El periodista madrileño y la diseñadora adquirieron en 1999 el chalet de la Costa dels Pins por 175 millones de pesetas a la señora Arioli. Se trata de un buen precio por una propiedad de 1.500 metros cuadrados situada en una zona exclusiva y en primera línea del mar, máxime si se considera que la escritura pública registra una vivienda con cinco dormitorios y cuatro cuartos de baño construidos en dos plantas; o cuando los precios que se pedían entonces en la zona no bajaban de los 300 millones de pesetas.

Sin embargo, los compradores valoraron la piscina, el solárium y el pequeño embarcadero, situados en el dominio público, al alza: 50 millones de pesetas. Pero en el momento de la compraventa, Ramírez y de la Prada sólo desembolsaron 35 millones, y condicionaron el pago del resto a la «transferencia formal de la concesión del dominio previamente obtenida por la vendedora» antes de cuatro años. La Ley de Costas de 1988, en el artículo 70.2, prohíbe expresamente la transferencia de las concesiones, algo inadvertido por las partes, notario incluido.

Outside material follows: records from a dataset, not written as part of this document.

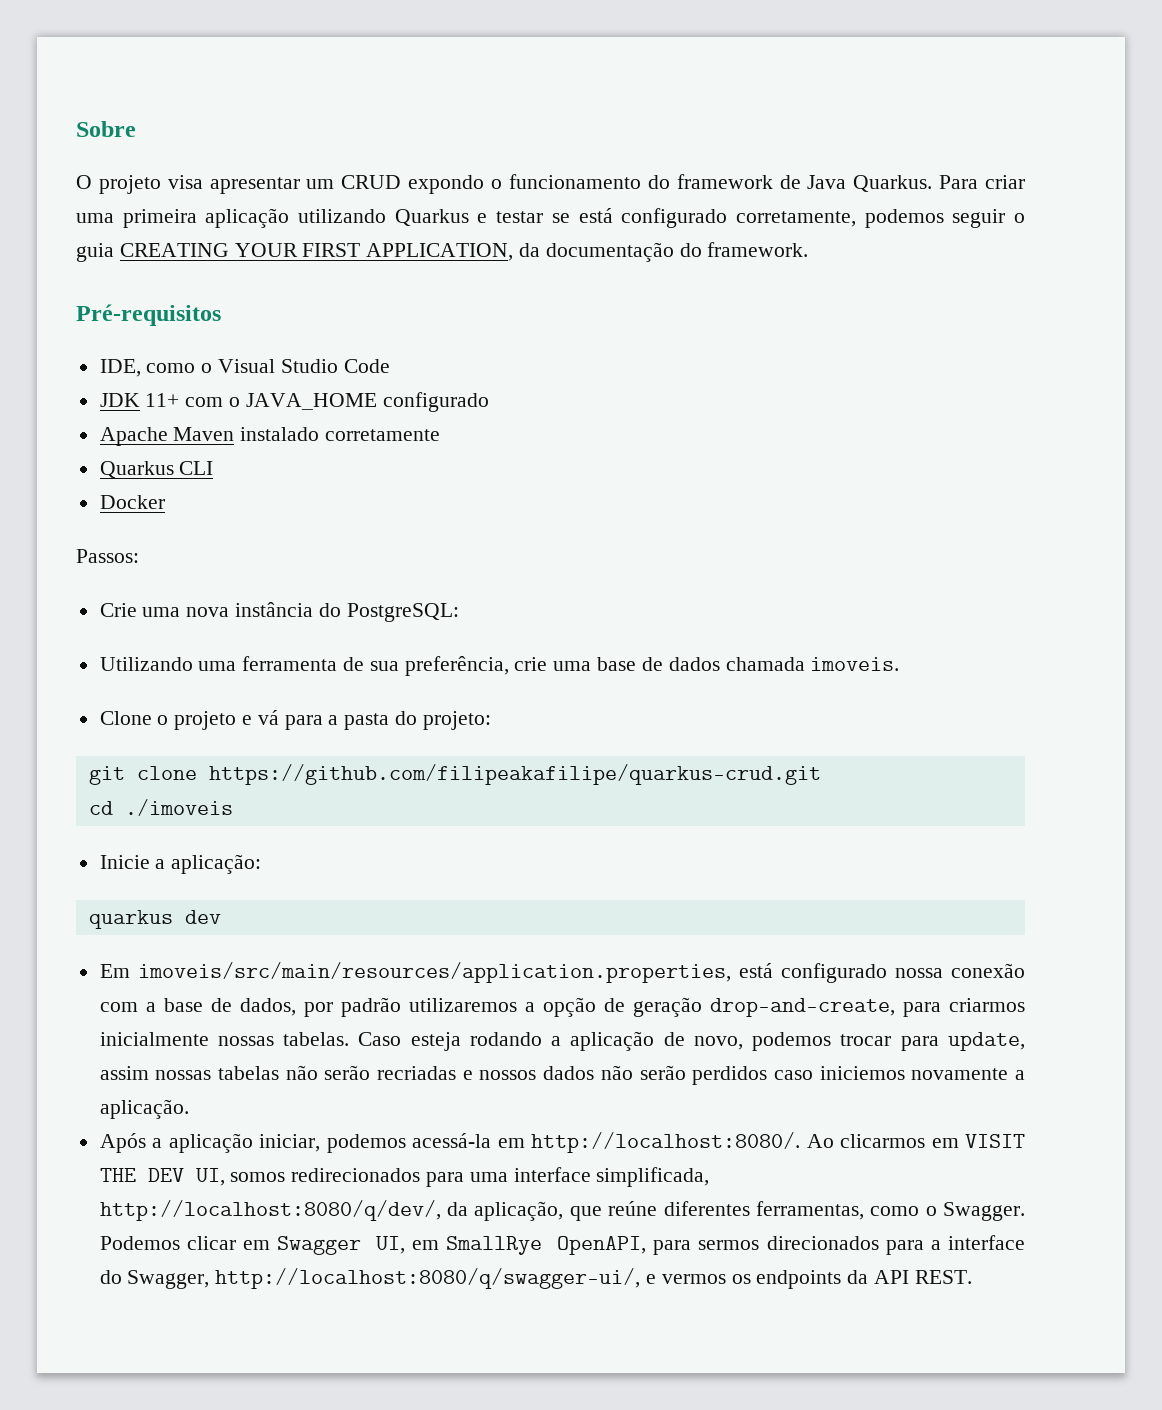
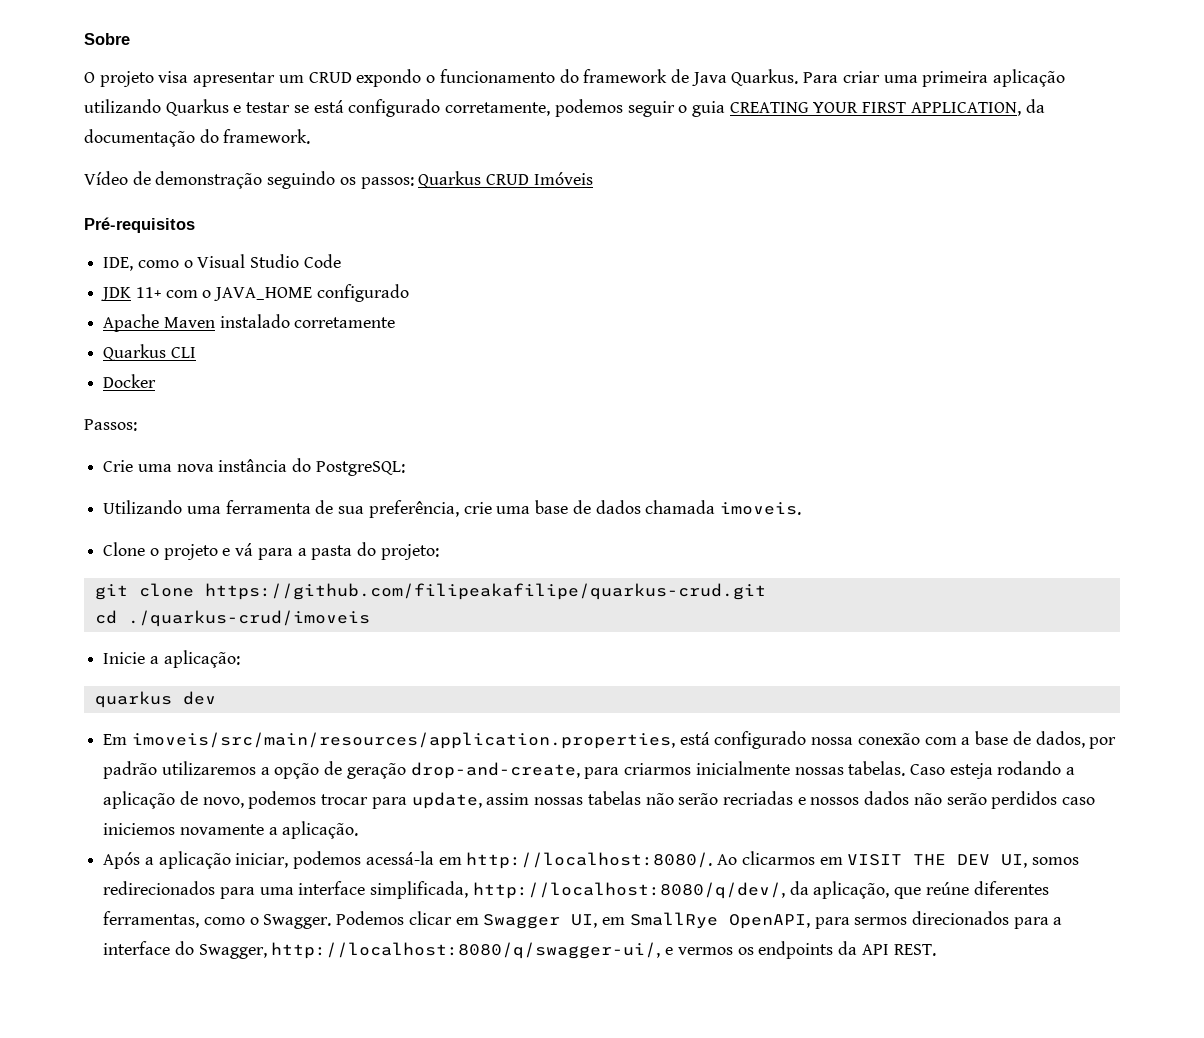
(809, 249) none -> [84,171,593,189] // Vídeo de demonstração seguindo os passos: Quarkus CRUD Imóveis
[124,799,233,816] ./imoveis -> [127,610,370,627] ./quarkus-crud/imoveis

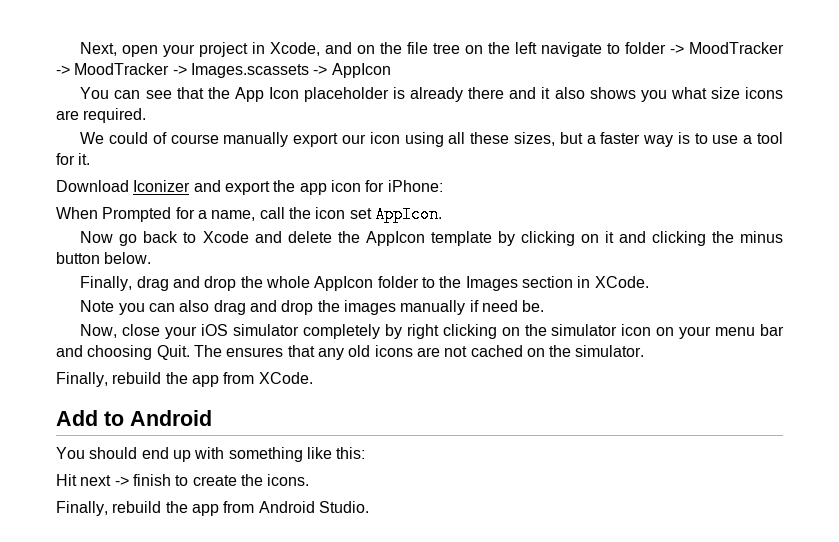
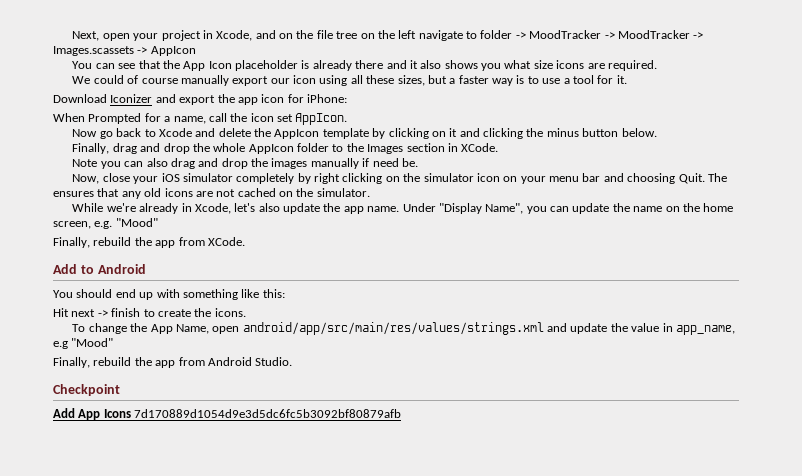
(645, 351) none -> [72,203,734,214] [53,218,158,229] // While we're already in Xcode, let's also update the app name. Under "Display Name", you can update the name on the home screen, e.g. "Mood"
(310, 480) none -> [72,322,735,335] [53,338,114,349] // To change the App Name, open android/app/src/main/res/values/strings.xml and update the value in app_name, e.g "Mood"
(369, 507) none -> [53,384,120,396] [53,408,402,420] // Checkpoint // Add App Icons 7d170889d1054d9e3d5dc6fc5b3092bf80879afb

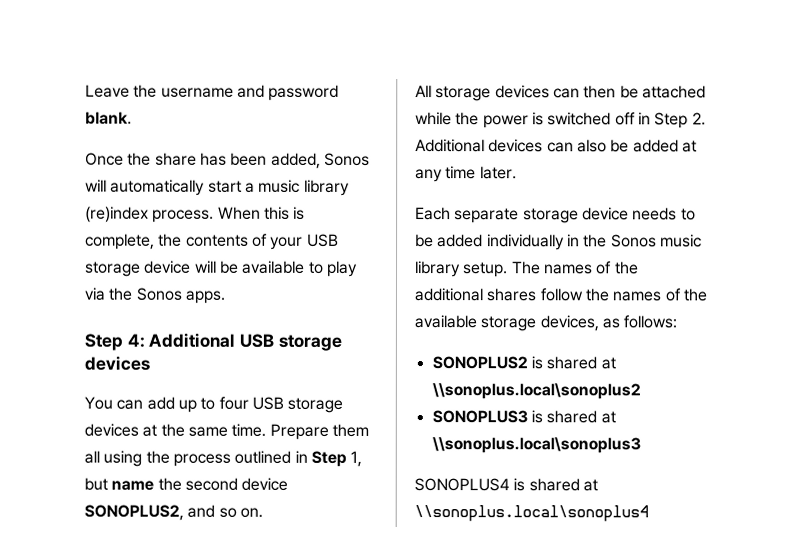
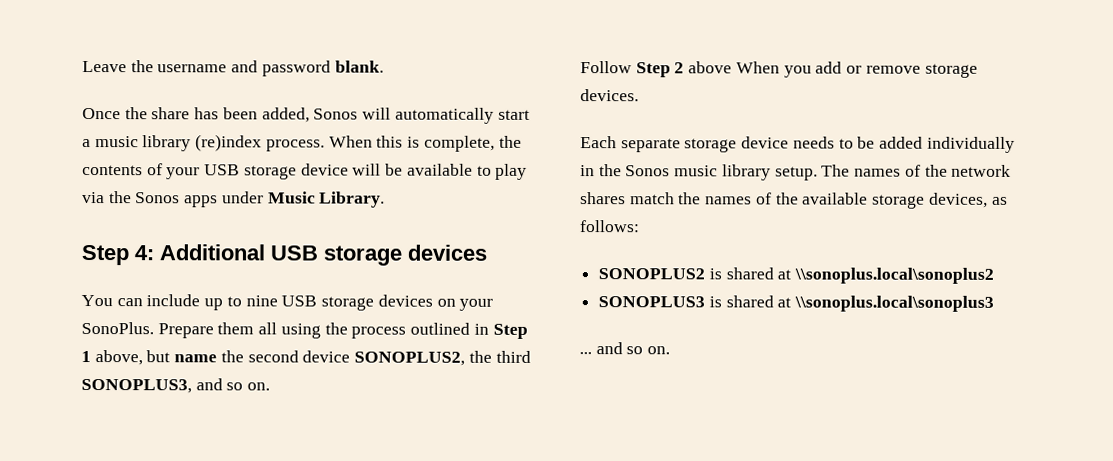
[184,290,225,304] apps. -> [184,191,386,208] apps under Music Library.
[146,396,175,410] add -> [146,294,201,307] include
[218,396,344,413] [84,423,267,437] four USB storage devices at the same time. -> [245,294,494,311] [81,322,154,335] nine USB storage devices on your SonoPlus.
[350,450,363,467] 1, -> [81,350,143,366] 1 above,
(184, 512) none -> [468,350,531,363] [81,379,192,394] the third SONOPLUS3,
[415,85,706,102] [415,112,706,129] [415,139,697,153] [415,166,517,183] All storage devices can then be attached while the power is switched off in Step 2. Additional devices can also be added at any time later. -> [580,61,978,78] [580,89,639,102] Follow Step 2 above When you add or remove storage devices.
[414,288,583,302] additional shares follow -> [951,164,1012,177] [580,192,675,205] network shares match
[414,478,598,492] [414,505,649,522] SONOPLUS4 is shared at \\sonoplus.local\sonoplus4 -> [579,342,671,355] ... and so on.

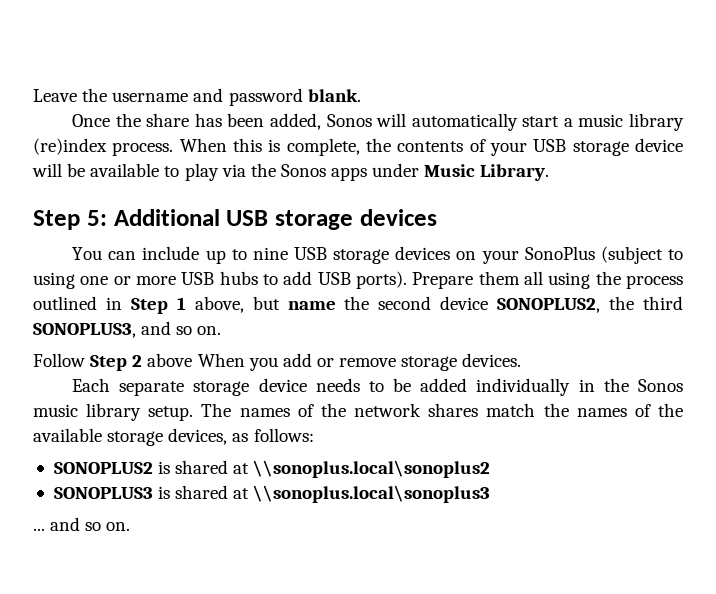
[134,245,154,261] 4: -> [86,210,107,226] 5:
[81,322,154,335] SonoPlus. -> [524,246,683,264] [33,271,407,289] SonoPlus (subject to using one or more USB hubs to add USB ports).

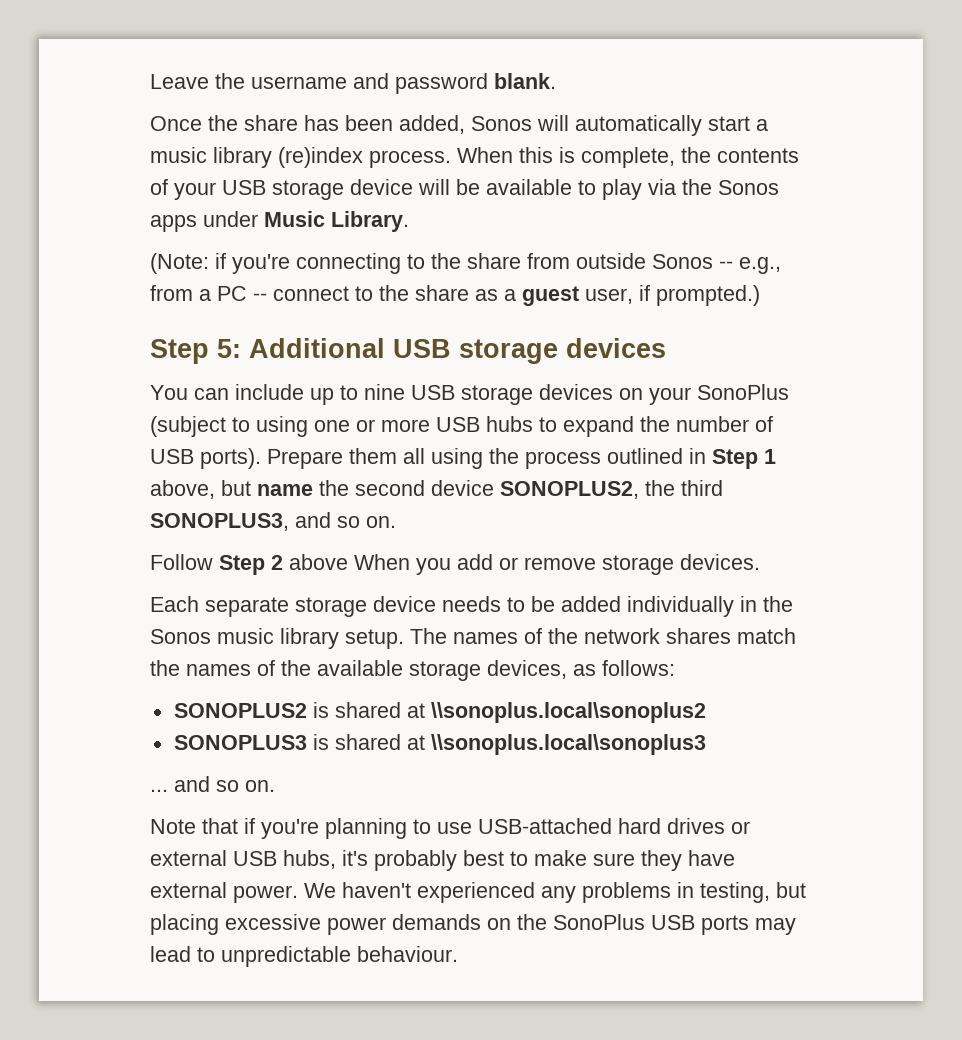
(550, 172) none -> [150,253,781,274] [150,285,760,306] // (Note: if you're connecting to the share from outside Sonos -- e.g., from a PC -- connect to the share as a guest user, if prompted.)
[283,271,313,285] add -> [563,416,773,437] expand the number of
(131, 526) none -> [150,818,750,839] [150,850,735,871] [150,882,806,903] [150,914,796,935] [150,946,458,967] // Note that if you're planning to use USB-attached hard drives or external USB hubs, it's probably best to make sure they have external power. We haven't experienced any problems in testing, but placing excessive power demands on the SonoPlus USB ports may lead to unpredictable behaviour.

Dos años después de aquella escritura, en 2001, Giuliana Arioli consiguió una nueva concesión aunque, eso sí, para un uso de carácter «general, público y gratuito». Para ello, el Ministerio aseguró que tapar la construcción con tierra habría afeado la zona -en otros casos concretos de Mallorca no se ha considerado lo mismo- y que la propietaria había pagado durante once años el canon por la licencia caducada. Como sabe cualquiera que esté un poco familiarizado con las leyes, un pago erróneo a la Administración no da otro derecho que exigir su devolución.

Ya que estaba, la orden ministerial que regularizaba aquella situación hubiera podido reservar zonas para uso «privado». Pero hacerlo hubiera costado 150.000 pesetas mensuales a Ramírez, en lugar de las 15.000 por el uso «general». De hecho, nadie tenía por qué enterarse de que aquellos 350 metros cuadrados de costa eran públicos. La orden ministerial sigue sin ser publicada aún hoy en el BOE, como es preceptivo por el artículo 146.12 del Reglamento, y nadie tenía por qué leer la hoja del Registro de Propiedad que dice: «La finca invade el dominio público martítimo terrestre provisional». Además, el Ayuntamiento de Son Servera ya se ocupaba de que en el camino público que conduce hasta la piscina crecieran pinos, se amontonaran ramas y escombros, y no fuera limpiado por la brigada municipal; y los muros elevados, las barandas metálicas y los guardias de seguridad hacían su efecto disuasorio.

Todo ello, hasta agosto pasado, cuando el Lobby denunció la piscina marinera que aparecía a todo color en las revistas de moda. Fue entonces cuando desde Madrid se ordenó que la Guardia Civil vigilara la zona día y noche, porque allí vivía una persona amenazada por ETA.

A nadie debe sorprender, pues, que Pedro J. Ramírez pida ahora al Gobierno socialista que revoque la concesión y le dé, a él, otra para uso «privado». Aduce que es objetivo de los terroristas, sin caer en la cuenta de que lo más sensato para protegerse sería vallar su parcela allá donde termina, costa adentro.

Aferrado con uñas y dientes a la piscina, Giuliana Arioli ha contratado a Ramírez como su «gestor». El periodista tiene, por tanto, «obligaciones muy concretas», como aclaró su propio diario: «el mantenimiento, limpieza y seguridad» de una piscina pública. Ridículo, como pagar 50 millones a la señora Arioli por una concesión de imposible cumplimiento.